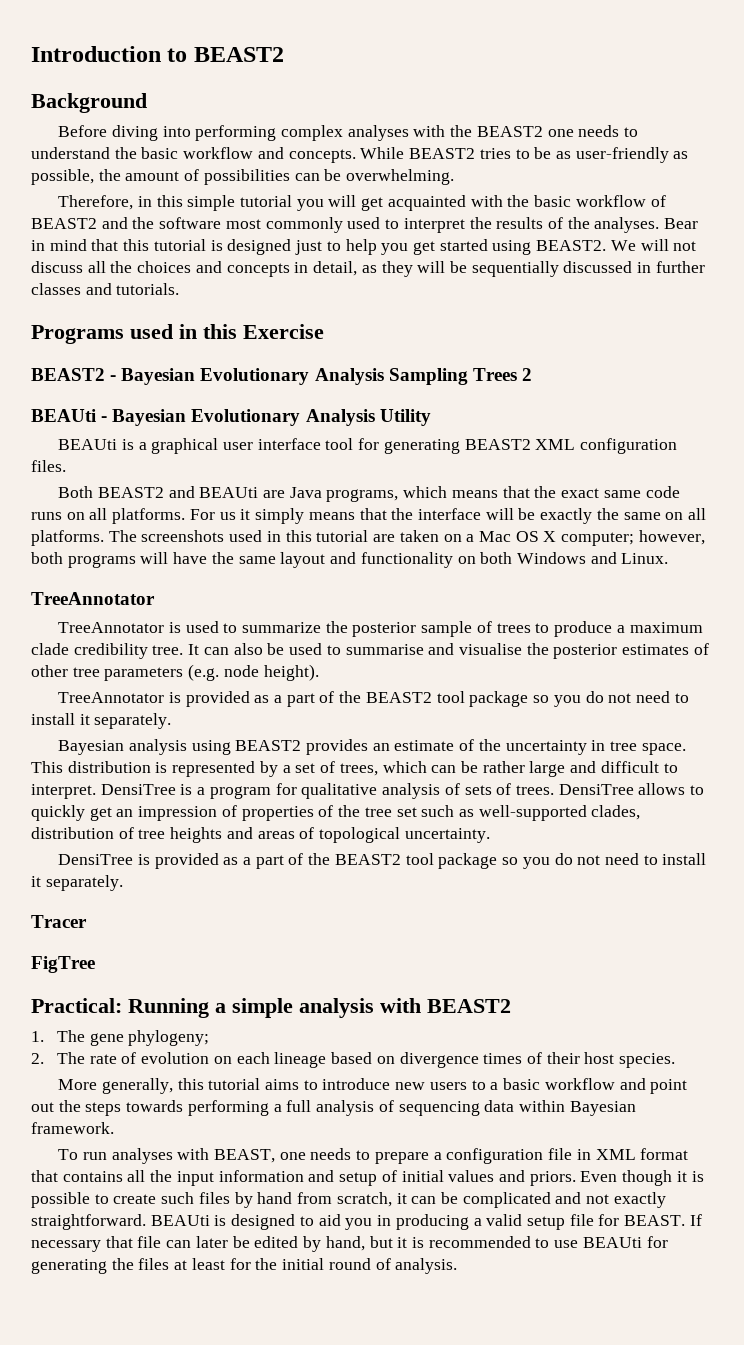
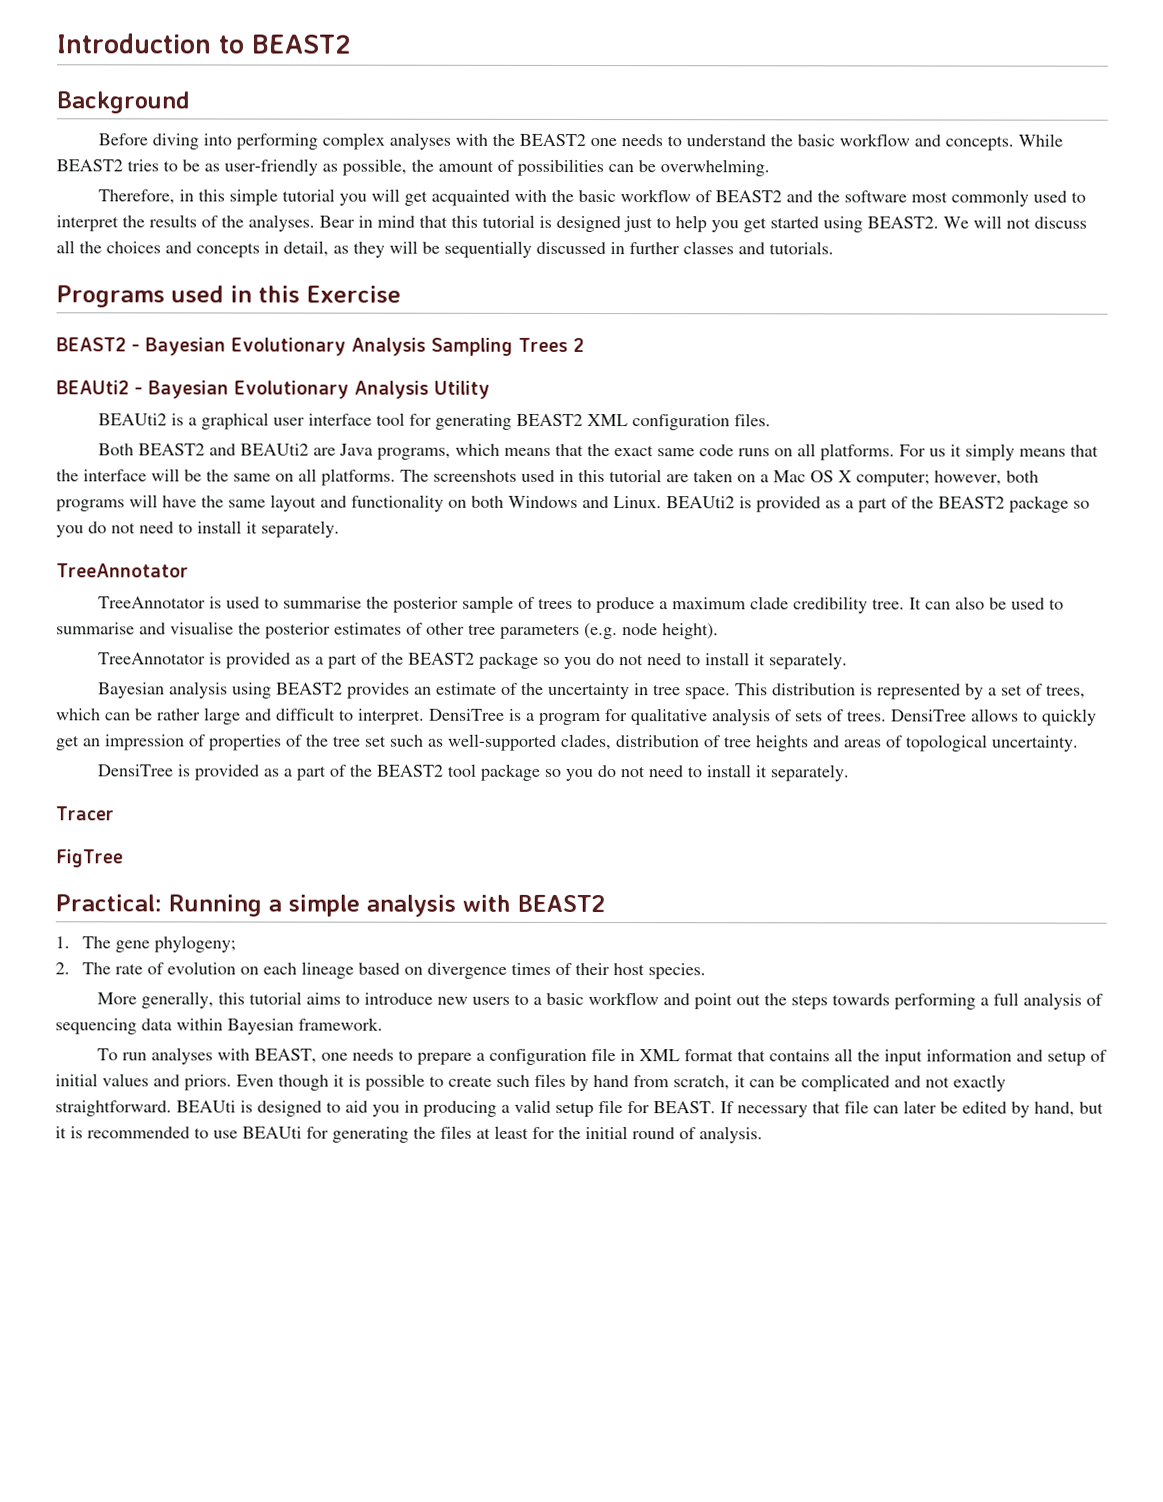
[31,409,96,422] BEAUti -> [56,380,129,395] BEAUti2
[58,439,118,450] BEAUti -> [98,413,168,426] BEAUti2
[199,487,259,498] BEAUti -> [240,443,310,456] BEAUti2
[540,508,593,524] exactly -> (202, 475) none
(669, 558) none -> [666,495,1090,513] [56,520,340,538] BEAUti2 is provided as a part of the BEAST2 package so you do not need to install it separately.
[242,622,322,633] summarize -> [283,596,363,609] summarise
[436,691,465,703] tool -> (476, 658) none

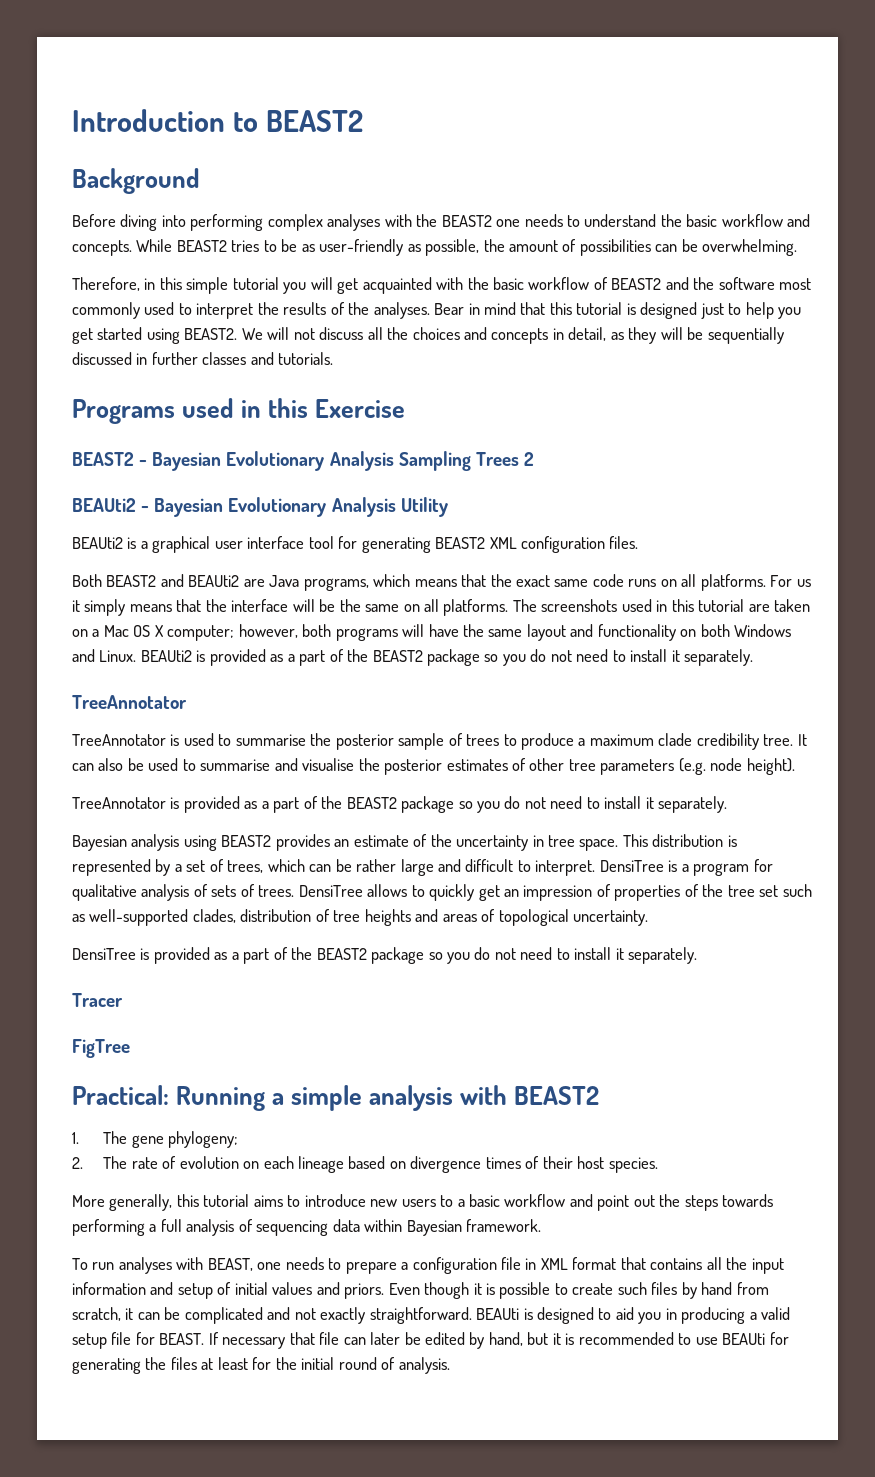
[447,763,477,777] tool -> (367, 954) none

WHAT IS BEING ASKED
In your reply, please print exactly the lines from the one with "[540,508,593,524] exactly -> (202, 475) none" through the final line of the listing above, both included, and no pictures.

WRITTEN SOLUTION
[540,508,593,524] exactly -> (202, 475) none
(669, 558) none -> [666,495,1090,513] [56,520,340,538] BEAUti2 is provided as a part of the BEAST2 package so you do not need to install it separately.
[242,622,322,633] summarize -> [283,596,363,609] summarise
[436,691,465,703] tool -> (476, 658) none

[447,763,477,777] tool -> (367, 954) none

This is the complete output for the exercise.